Apple has expanded the scope of its smartwatch's electrocardiogram app, which can now be used as a replacement for an in-clinic ECG during the COVID-19 public health emergency.
The expansion takes advantage of guidance the Food and Drug Administration released to expand the availability of non-invasive remote patient-monitoring technologies during the COVID-19 pandemic, as part of an effort to allow physicians to treat patients remotely without needing them to visit a healthcare facility.
Under that guidance, physicians can use the Apple Watch's ECG app to support diagnosis of certain arrhythmias and manage related conditions while treating patients via telemedicine, according to Apple.
To support that expanded capability, patients can export a PDF of the ECG app's waveform recording and patient-reported symptoms to share with their physician.
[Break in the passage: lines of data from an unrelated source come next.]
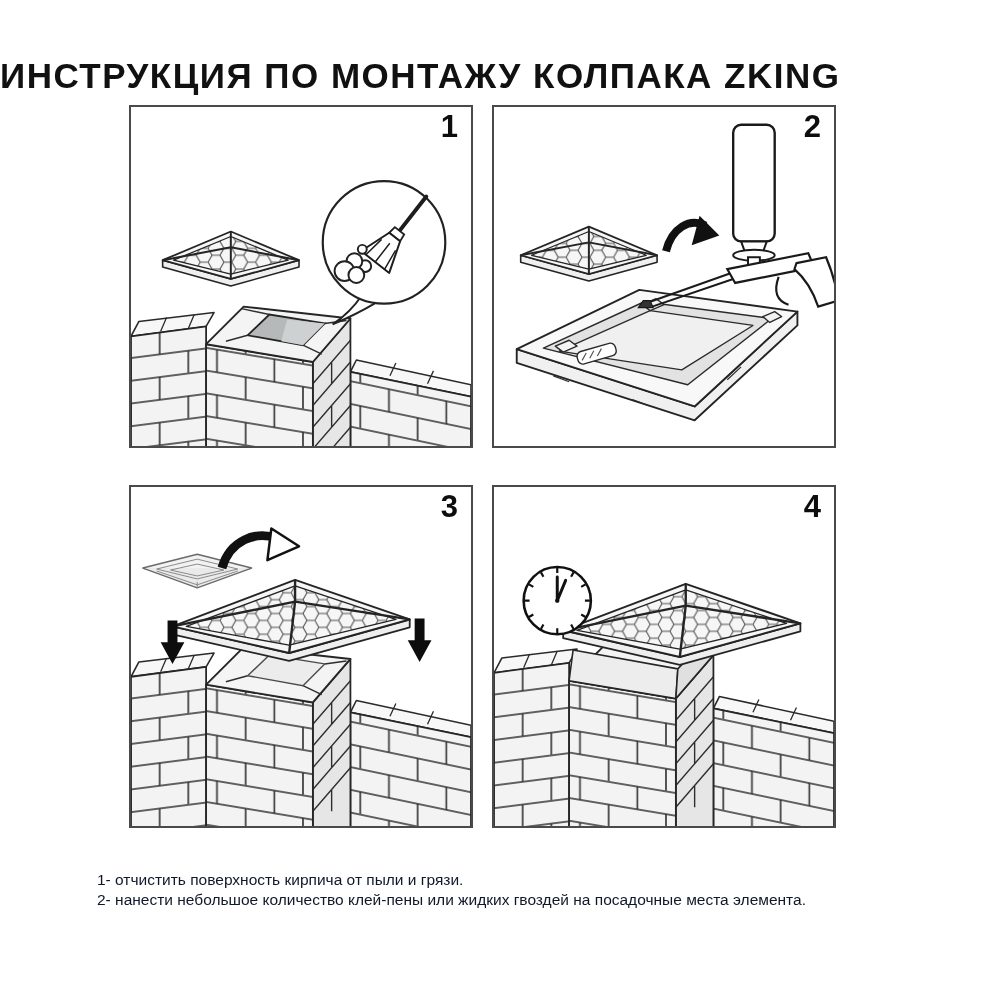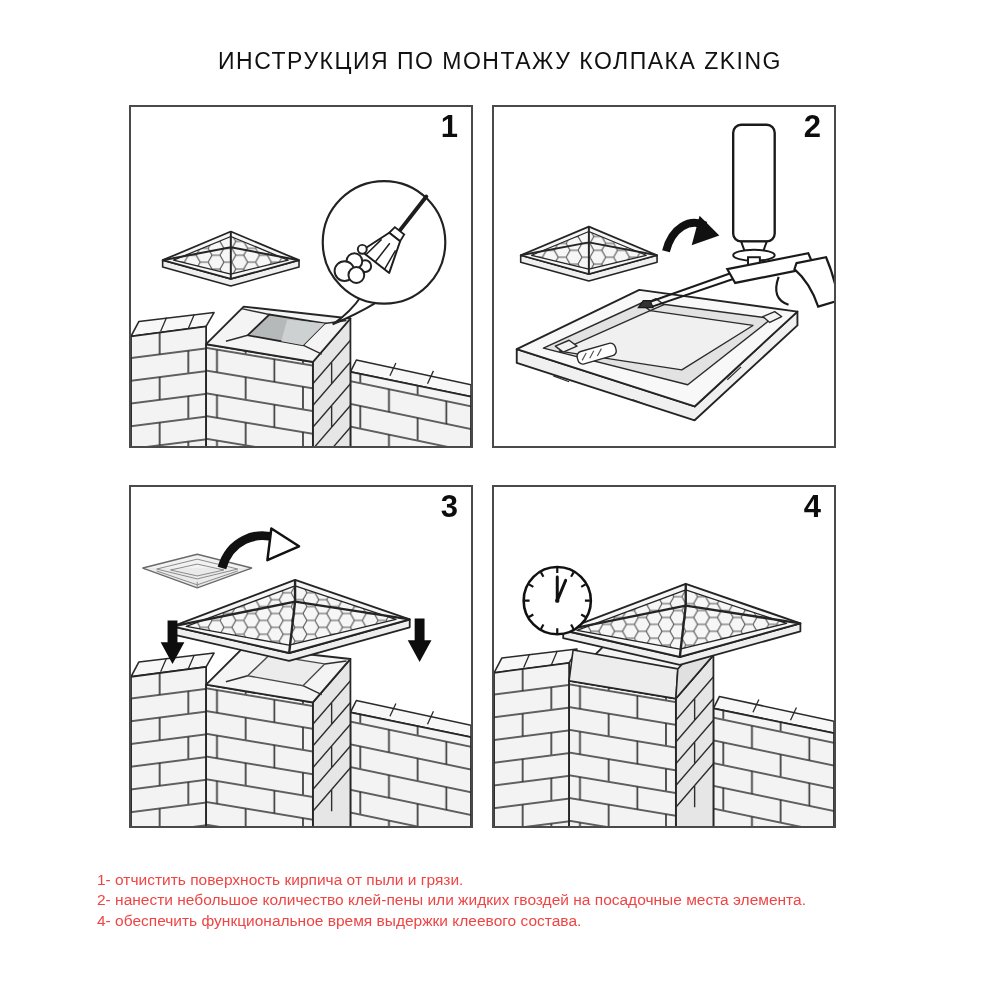--- a/index.html
+++ b/index.html
@@ -9,8 +9,8 @@
     overflow:hidden;
   }
   .title{
-    position:absolute;top:33px;left:0;width:1000px;text-align:center;
-    font-size:23px;font-weight:400;letter-spacing:1.5px;white-space:nowrap;
+    position:absolute;top:33px;left:0;width:1000px;
+    font-size:35px;font-weight:700;letter-spacing:1.5px;white-space:nowrap;
   }
   .panels{
     position:absolute;left:129px;top:105px;

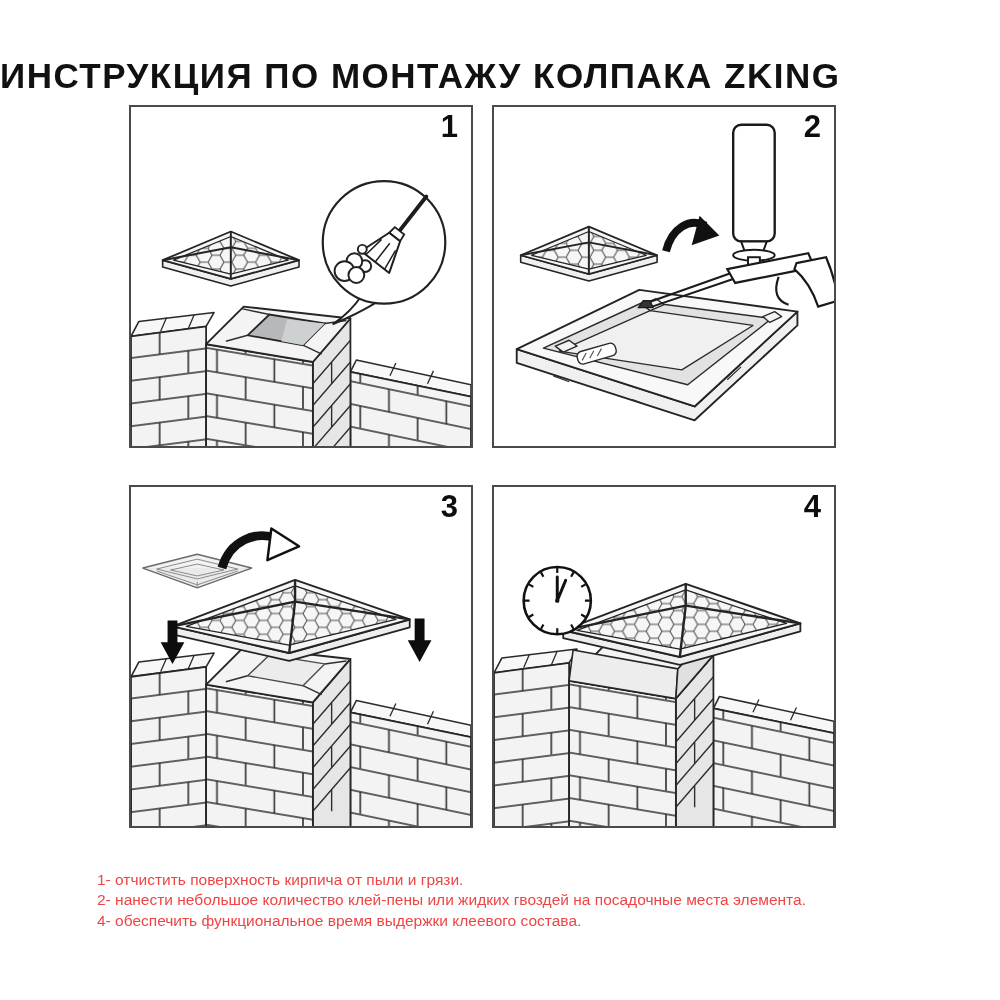--- a/index.html
+++ b/index.html
@@ -27,7 +27,7 @@
   }
   .steps{
     position:absolute;left:97px;top:870px;margin:0;padding:0;list-style:none;
-    font-size:15.5px;line-height:20.4px;color:#ef4444;
+    font-size:15.5px;line-height:20.4px;color:#0f172a;
   }
   .steps li{margin:0;padding:0;white-space:nowrap;}
   .defs-holder{position:absolute;width:0;height:0;overflow:hidden;}

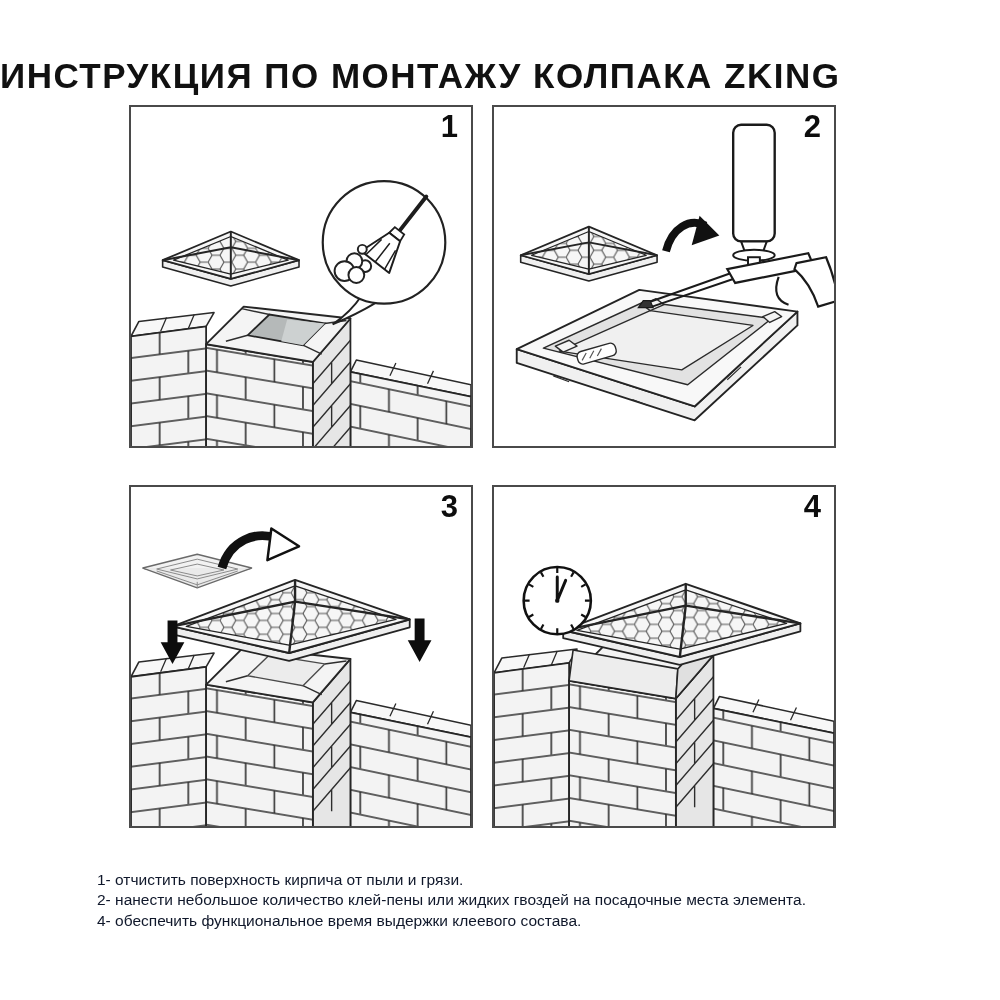--- a/index.html
+++ b/index.html
@@ -229,7 +229,6 @@
   <ol class="steps">
     <li>1- отчистить поверхность кирпича от пыли и грязи.</li>
     <li>2- нанести небольшое количество клей-пены или жидких гвоздей на посадочные места элемента.</li>
-    <li>4- обеспечить функциональное время выдержки клеевого состава.</li>
   </ol>
 
 </div>

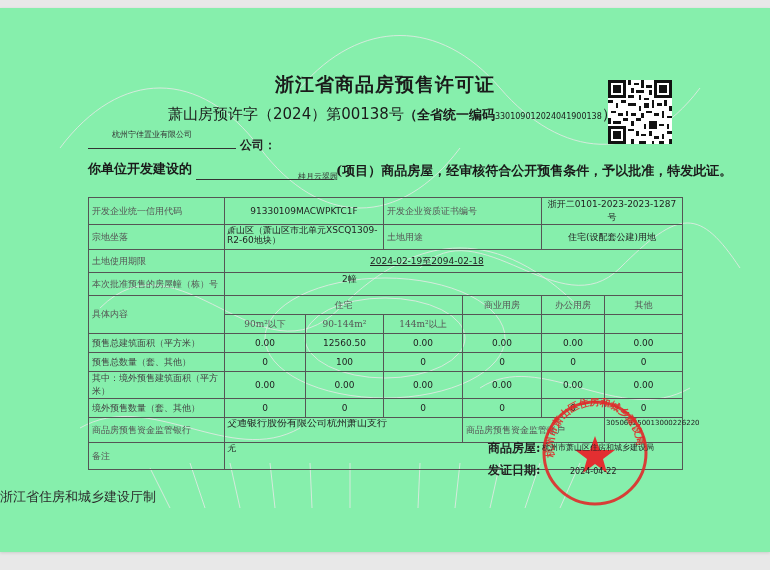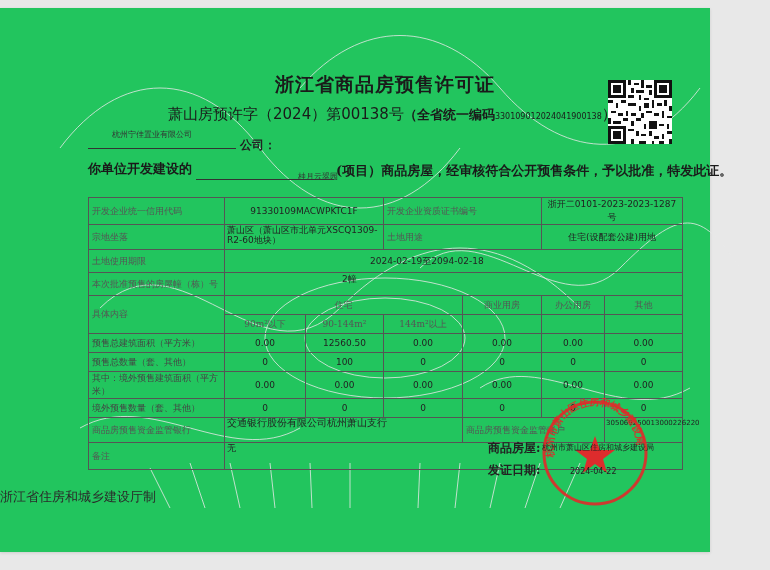--- a/index.html
+++ b/index.html
@@ -5,7 +5,7 @@
   html, body { margin:0; padding:0; }
   body { width:770px; height:570px; background:#e8e8e8; position:relative; overflow:hidden;
          font-family:"DejaVu Sans", sans-serif; color:#222; }
-  .page { position:absolute; left:0; top:8px; width:710px; height:544px; background:#22c55e;
+  .page { position:absolute; left:0; top:8px; width:770px; height:544px; background:#86efac;
           box-shadow:0 1px 3px rgba(0,0,0,0.12); }
   .bgpattern { position:absolute; left:0; top:0; width:770px; height:544px; pointer-events:none; }
   .abs { position:absolute; white-space:nowrap; }

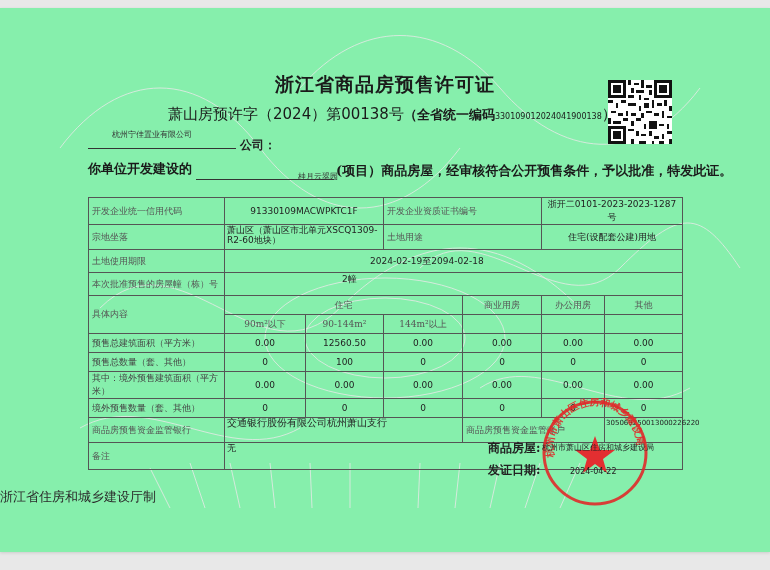--- a/index.html
+++ b/index.html
@@ -30,7 +30,7 @@
   td.sub { text-align:center; font-family:"DejaVu Serif", serif; color:#555; font-size:7px; height:12px; }
   td.num { text-align:center; color:#222; font-size:8px; height:11px; padding:0; }
   td.lbl2 { font-family:"DejaVu Serif", serif; color:#444; font-size:7.5px; height:11px; padding-left:8px; }
-  .topleft { vertical-align:top !important; text-align:left !important; font-size:8px; line-height:10px; }
+  .topleft { vertical-align:top !important; text-align:left !important; font-size:8px; line-height:10px;border-radius:10px; }
 
   .issuer-label { left:488px; top:432px; font-size:12px; font-weight:bold; font-family:"DejaVu Serif", serif; }
   .issuer-val { left:542px; top:434px; font-size:8px; color:#222; }

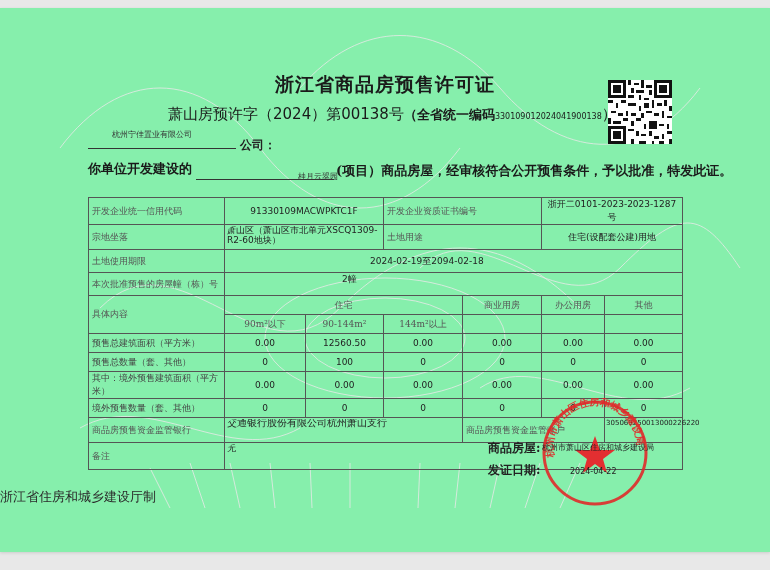--- a/index.html
+++ b/index.html
@@ -162,7 +162,7 @@
     </tr>
     <tr>
       <td class="lbl" style="height:22px">土地使用期限</td>
-      <td class="val" colspan="6" style="text-align:left;padding-left:145px;">2024-02-19至2094-02-18</td>
+      <td class="val" colspan="6" style="text-align:left;padding-left:145px;text-decoration:underline;">2024-02-19至2094-02-18</td>
     </tr>
     <tr>
       <td class="lbl" style="height:22px">本次批准预售的房屋幢（栋）号</td>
How that PDF is shared with a physician varies based on their electronic health record system; for physicians using Epic Systems Corp., Apple said it can be sent via messaging within a patient portal.
Apple stressed that while the ECG app can be used to measure and record a patient's heart rhythm, it should not be used to triage emergency situations, such as a suspected heart attack.
While there's ongoing research into whether fitness trackers—such as Apple Watch, Fitbit and other wearables that track heart rate—can be used to detect COVID-19, those studies are unrelated to the ECG app's capabilities allowable under FDA guidance.
"Healthcare professionals and patients shouldn't rely solely on the app to make clinical diagnoses or treatment decisions," reads a document from Apple. "Only a qualified provider should make a final interpretation and diagnosis of rhythms based on the ECG recording through the ECG app."
Apple made waves in the digital health world in 2018 when it announced its new Apple Watch would offer an FDA-cleared ECG app.
The app's algorithm has a 98.3% sensitivity and a 99.6% specificity for detecting atrial fibrillation, a type of irregular heart rhythm, according to a study completed that same year.